Le siècle en récit
Le XXXIIᵉ siècle avant notre ère est celui de l'invention de la **royauté sacrée**. En quelques générations, deux territoires qui auraient pu rester rivaux — le Haut-Nil et le Delta — fusionnent sous un seul souverain. Et cette fusion n'est pas seulement politique : elle est cosmologique. Le pharaon devient l'incarnation terrestre d'Horus, héritier d'Osiris ; il assure l'équilibre du *maât* — l'ordre cosmique — et garantit les crues du Nil. Pendant trois mille ans, ce modèle structurera la plus ancienne civilisation continue du monde.
**Narmer** (parfois identifié à Ménès des listes grecques) est le héros fondateur. Sa Palette, découverte à Hiérakonpolis en 1897-98, est un objet votif déposé dans le temple d'Horus. Sur une face, le pharaon, portant la couronne blanche de Haute-Égypte, fracasse la tête d'un ennemi vaincu. Sur l'autre, il défile, coiffé de la couronne rouge de Basse-Égypte, parmi les cadavres de ses adversaires. Le message est clair : l'Égypte est désormais une. Les symboles — le serekh (cartouche royal), l'iconographie hiérarchisée, les hiéroglyphes lisibles — sont déjà fixés pour trois millénaires.

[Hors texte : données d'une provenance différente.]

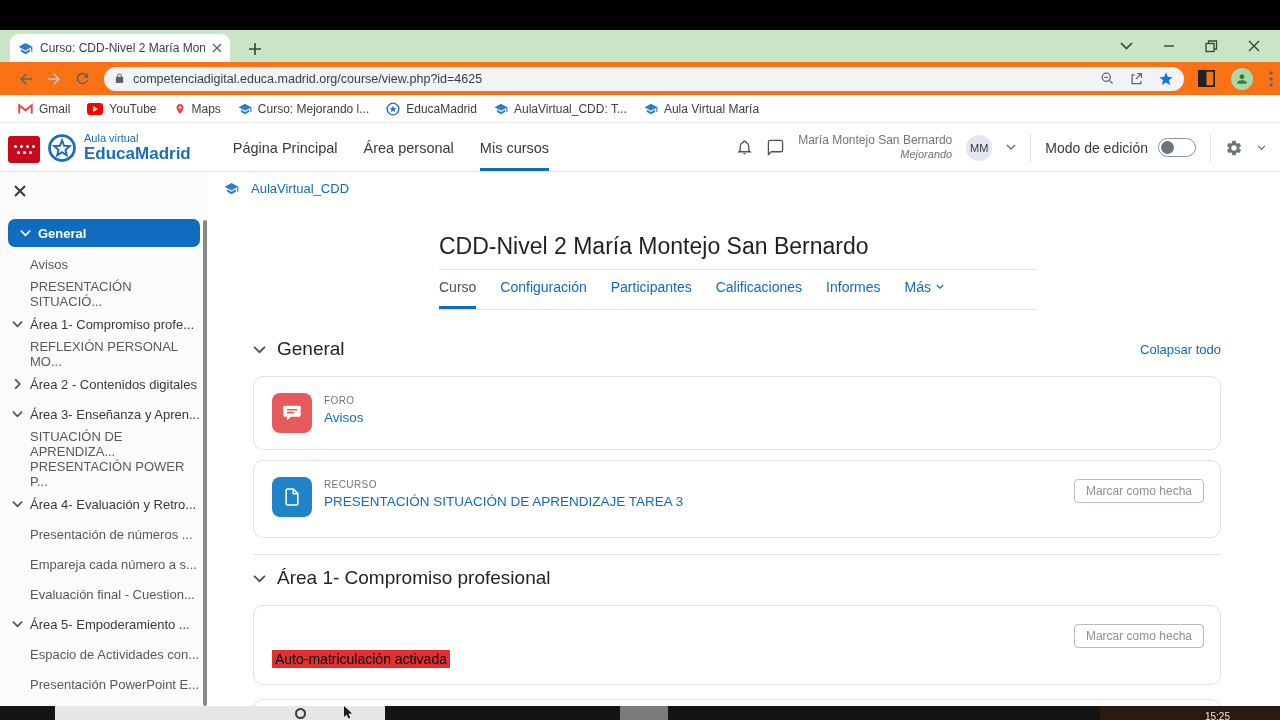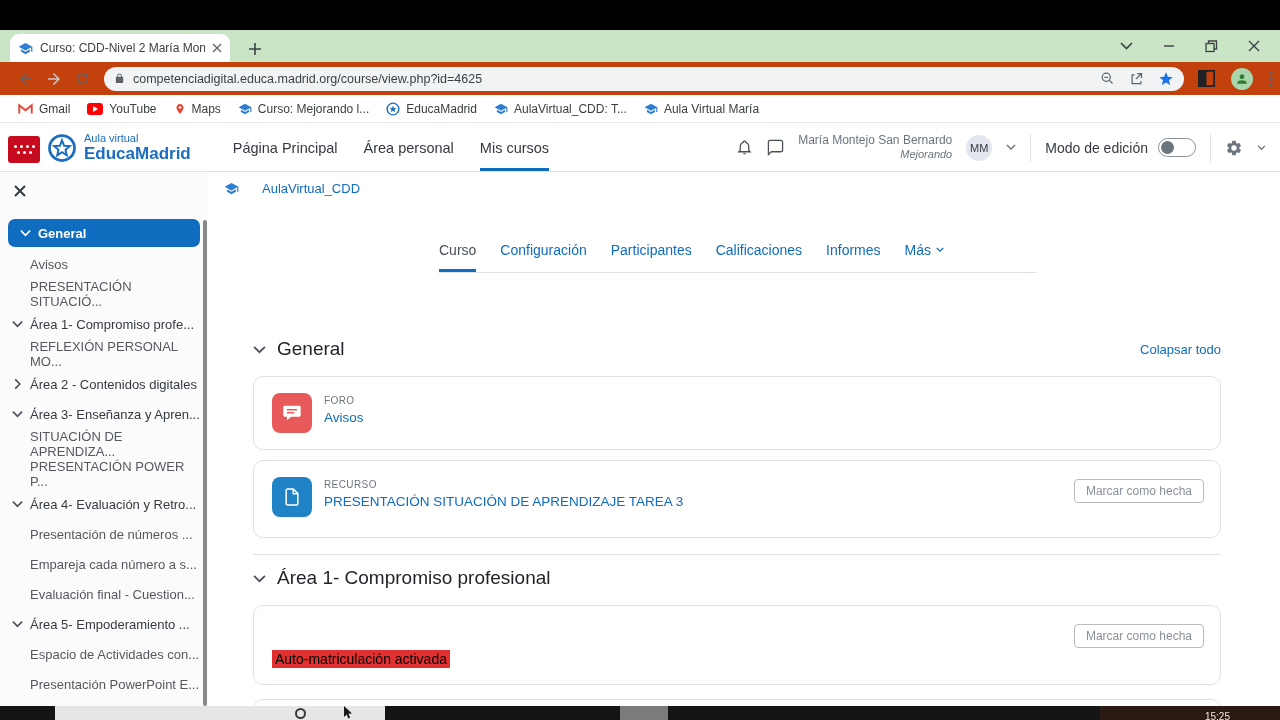--- a/index.html
+++ b/index.html
@@ -11,21 +11,21 @@
   .black-top { position:absolute; top:0; left:0; width:1280px; height:30px; background:#000; }
 
   
   .tabstrip { position:absolute; top:30px; left:0; width:1280px; height:32px; background:#c9e5c5; display:flex; align-items:flex-end; }
   .tab { margin-left:10px; width:220px; height:28px; background:#fff; border-radius:9px 9px 0 0; display:flex; align-items:center; gap:7px; padding:0 8px; }
   .tab-title { flex:1; font-size:12px; color:#3c4043; white-space:nowrap; overflow:hidden; }
   .newtab { margin:0 0 6px 18px; }
   .win-controls { margin-left:auto; display:flex; align-items:center; gap:30px; padding-right:20px; height:100%; }
 
   
-  .toolbar { position:absolute; top:62px; left:0; width:1280px; height:33px; background:#c2410c; display:flex; align-items:center; padding-left:12px; }
+  .toolbar { position:absolute; top:62px; left:0; width:1280px; height:33px; background:#f97316; display:flex; align-items:center; padding-left:12px; }
   .nav-ic { width:28px; height:28px; display:flex; align-items:center; justify-content:center; }
   .omnibox { margin-left:8px; width:1080px; height:24px; background:#f1f3f4; border-radius:12px; display:flex; align-items:center; padding:0 10px; gap:8px; }
   .url-text { font-size:12.5px; color:#3c4043; flex:1; white-space:nowrap; overflow:hidden; }
   .omni-icons { display:flex; align-items:center; gap:14px; }
   .right-icons { display:flex; align-items:center; gap:16px; margin-left:14px; }
   .avatar-browser { width:22px; height:22px; border-radius:50%; background:#a9d6ab; display:flex; align-items:center; justify-content:center; }
 
   
   .bookmarks { position:absolute; top:95px; left:0; width:1280px; height:28px; background:#fff; display:flex; align-items:center; gap:17px; padding-left:18px; border-bottom:1px solid #e8eaed; }
   .bm { display:flex; align-items:center; gap:6px; font-size:12px; color:#3c4043; }
@@ -58,21 +58,21 @@
   .drawer-close { position:absolute; top:12px; left:14px; }
   .drawer-scroll { position:absolute; right:1px; top:47px; width:4px; height:486px; background:#888; border-radius:2px; }
   .d-list { position:absolute; top:46px; left:0; right:8px; }
   .d-item { height:30px; display:flex; align-items:center; font-size:13px; }
   .d-item.section { padding-left:12px; gap:7px; color:#343a40; }
   .d-item.child { padding-left:30px; color:#55595e; }
   .d-item.active-pill { margin-left:8px; height:28px; background:#0f6cbf; border-radius:7px; color:#fff; font-weight:bold; margin-bottom:2px; }
   .chev-r { transform:rotate(-90deg); }
 
   .main { flex:1; position:relative; background:#fff; overflow:hidden; }
-  .breadcrumb { position:absolute; top:8px; left:16px; display:flex; align-items:center; gap:23px; font-size:13px; color:#0f6cbf; }
+  .breadcrumb { position:absolute; top:8px; left:16px; display:flex; align-items:center; gap:12px; font-size:13px; color:#0f6cbf; }
 
   .course-header { position:absolute; left:231px; top:60px; width:598px; }
   .course-title { font-size:23px; font-weight:500; color:#1d2125; padding-bottom:9px; border-bottom:1px solid #dee2e6; }
   .tabs { display:flex; gap:24px; margin-top:9px; border-bottom:1px solid #dee2e6; }
   .tab-item { font-size:14px; color:#0f6cbf; padding-bottom:11px; border-bottom:3px solid transparent; display:flex; align-items:center; gap:5px; }
   .tab-item.active { color:#495057; border-bottom-color:#0f6cbf; }
 
   .sections { position:absolute; top:165px; left:45px; width:968px; }
   .sec-head { display:flex; justify-content:space-between; align-items:center; }
   .sec-title { display:flex; align-items:center; gap:11px; font-size:19px; font-weight:500; color:#212529; }
@@ -436,20 +436,21 @@
     <div class="breadcrumb">
       <span>
         <svg width="15" height="15" viewBox="0 0 24 24">
             <path fill="#2d7dd2" d="M12 3L1 9l11 6 9-4.91V17h2V9L12 3zM5 13.18v4L12 21l7-3.82v-4L12 17l-7-3.82z"></path>
           </svg>
       </span>
       <span>AulaVirtual_CDD</span>
     </div>
 
     <div class="course-header">
+      <div class="course-title">CDD-Nivel 2 María Montejo San Bernardo</div>
       <div class="tabs">
         <span class="tab-item active">Curso</span>
         <span class="tab-item">Configuración</span>
         <span class="tab-item">Participantes</span>
         <span class="tab-item">Calificaciones</span>
         <span class="tab-item">Informes</span>
         <span class="tab-item">
           <span>Más</span>
           <svg width="8" height="6" viewBox="0 0 10 7">
               <polyline points="1,1 5,5 9,1" fill="none" stroke="#0f6cbf" stroke-width="1.6"></polyline>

Le successeur de Narmer, **Aha**, consolide l'unification. Il fonde peut-être Memphis — *Hout-ka-Ptah*, « enclos de l'âme de Ptah » — entre la vallée du Nil et le Delta, pour tenir symboliquement les deux royaumes. Les tombes royales de la Iʳᵉ dynastie s'étalent à **Abydos** (cénotaphes saints, près du lieu d'enterrement d'Osiris) et à **Saqqarah**, face à Memphis. Les mastabas deviennent monumentaux. L'embaumement se systématise pour la royauté.
Simultanément, en Mésopotamie, les cités-États sumériennes continuent leur éclat. **Enmerkar** d'Uruk — sixième roi selon la Liste royale sumérienne de Kish — est celui qu'une épopée célèbre : l'*Enmerkar et le seigneur d'Aratta*. Cette épopée raconte qu'Enmerkar, voulant obtenir le tribut en pierres précieuses de la cité rivale d'Aratta, envoie son messager. Mais la distance est telle que le messager ne peut retenir tous les ordres ; Enmerkar invente alors l'écriture sur tablette d'argile pour lui confier le message. Belle métaphore de la naissance de l'écrit : il naît de la nécessité de vaincre l'oubli sur de longues distances.
La tradition juive rabbinique tardive identifiera parfois Enmerkar au **Nimrod** biblique (Gn 10,8-12), « premier héros sur la terre, fort chasseur devant l'Éternel », fondateur de Babel, Érek (= Uruk), Accad et Calné. La Tour de Babel (Gn 11) est lue comme une allusion à la Ziggurat d'Uruk ou à l'Etemenanki de Babylone. Ces lectures tardives montrent comment la Genèse, composée à l'époque du Premier Temple mais puisant dans des traditions orales plus anciennes, garde une mémoire lointaine de ce monde pré-abrahamique.
Le XXXIIᵉ siècle av. J.-C., sans être « juif » au sens strict, installe donc les deux pôles qui domineront la géographie biblique : l'Égypte pharaonique au sud-ouest, les cités mésopotamiennes au nord-est. Entre les deux, un corridor levantin — futur pays de Canaan — demeure encore peu peuplé et sans structure politique unifiée. Il attend, en quelque sorte, son peuple.